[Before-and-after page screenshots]
*** Begin section ***
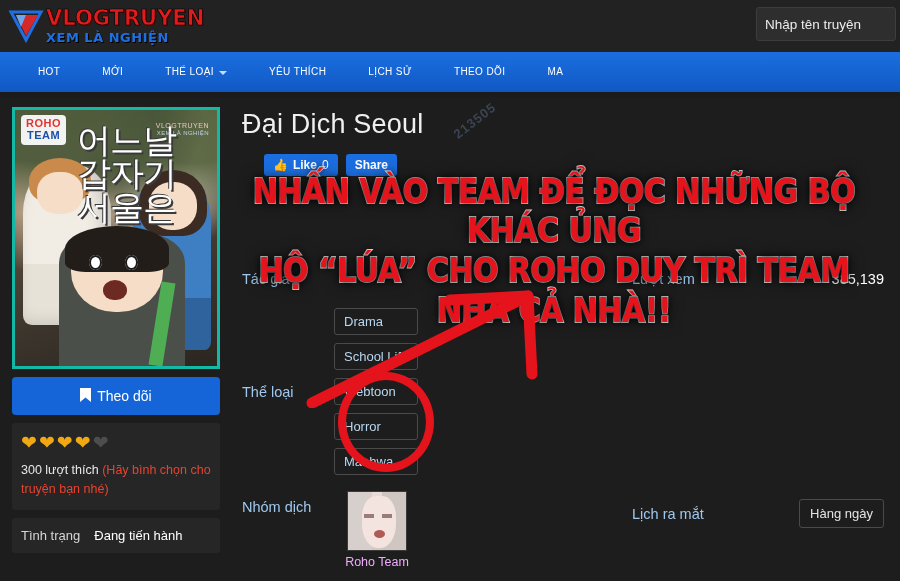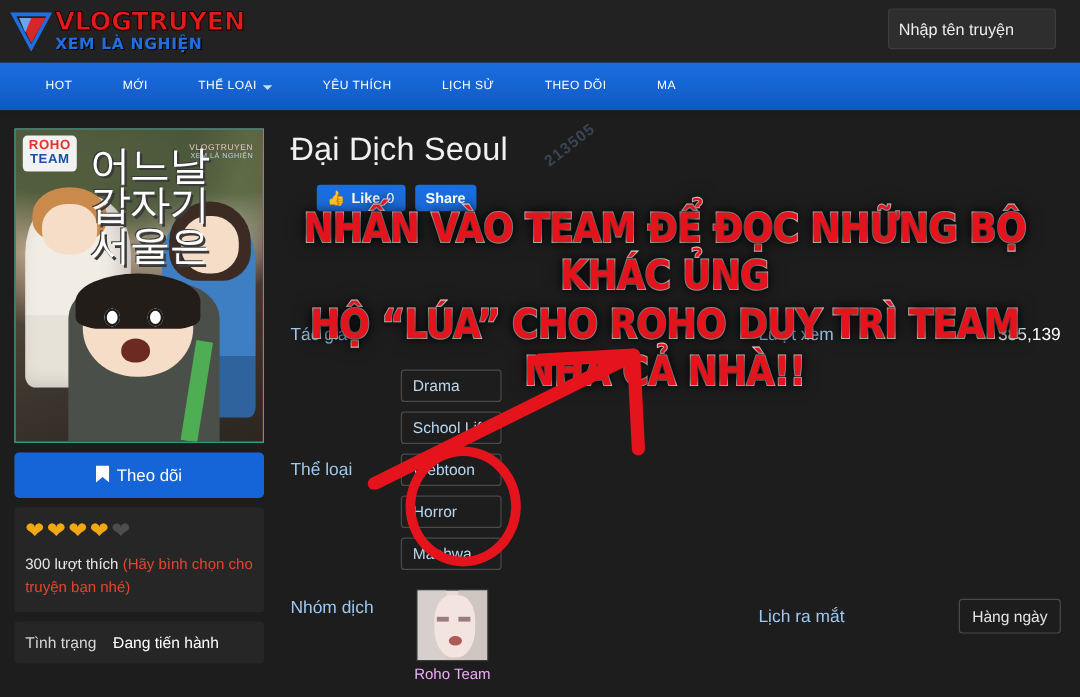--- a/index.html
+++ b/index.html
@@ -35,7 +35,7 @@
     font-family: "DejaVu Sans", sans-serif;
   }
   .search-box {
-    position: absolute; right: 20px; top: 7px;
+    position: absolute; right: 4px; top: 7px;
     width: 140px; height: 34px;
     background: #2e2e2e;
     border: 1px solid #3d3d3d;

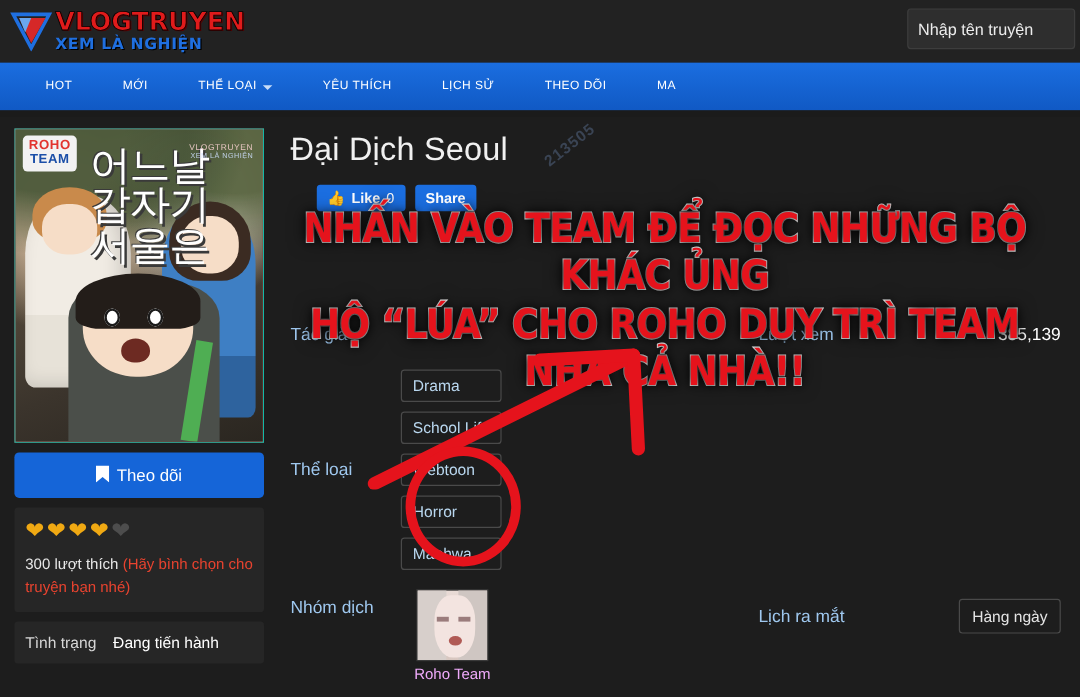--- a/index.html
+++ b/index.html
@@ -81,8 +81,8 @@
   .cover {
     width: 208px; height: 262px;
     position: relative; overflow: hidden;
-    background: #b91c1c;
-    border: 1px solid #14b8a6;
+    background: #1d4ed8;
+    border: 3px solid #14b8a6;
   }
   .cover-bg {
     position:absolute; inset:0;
*** End section ***
* [WHAT IS BEING ASKED] A faithful copy of the records above, without images, is what to give back.

* [TASK RESPONSE]
--- a/index.html
+++ b/index.html
@@ -35,7 +35,7 @@
     font-family: "DejaVu Sans", sans-serif;
   }
   .search-box {
-    position: absolute; right: 20px; top: 7px;
+    position: absolute; right: 4px; top: 7px;
     width: 140px; height: 34px;
     background: #2e2e2e;
     border: 1px solid #3d3d3d;

--- a/index.html
+++ b/index.html
@@ -81,8 +81,8 @@
   .cover {
     width: 208px; height: 262px;
     position: relative; overflow: hidden;
-    background: #b91c1c;
-    border: 1px solid #14b8a6;
+    background: #1d4ed8;
+    border: 3px solid #14b8a6;
   }
   .cover-bg {
     position:absolute; inset:0;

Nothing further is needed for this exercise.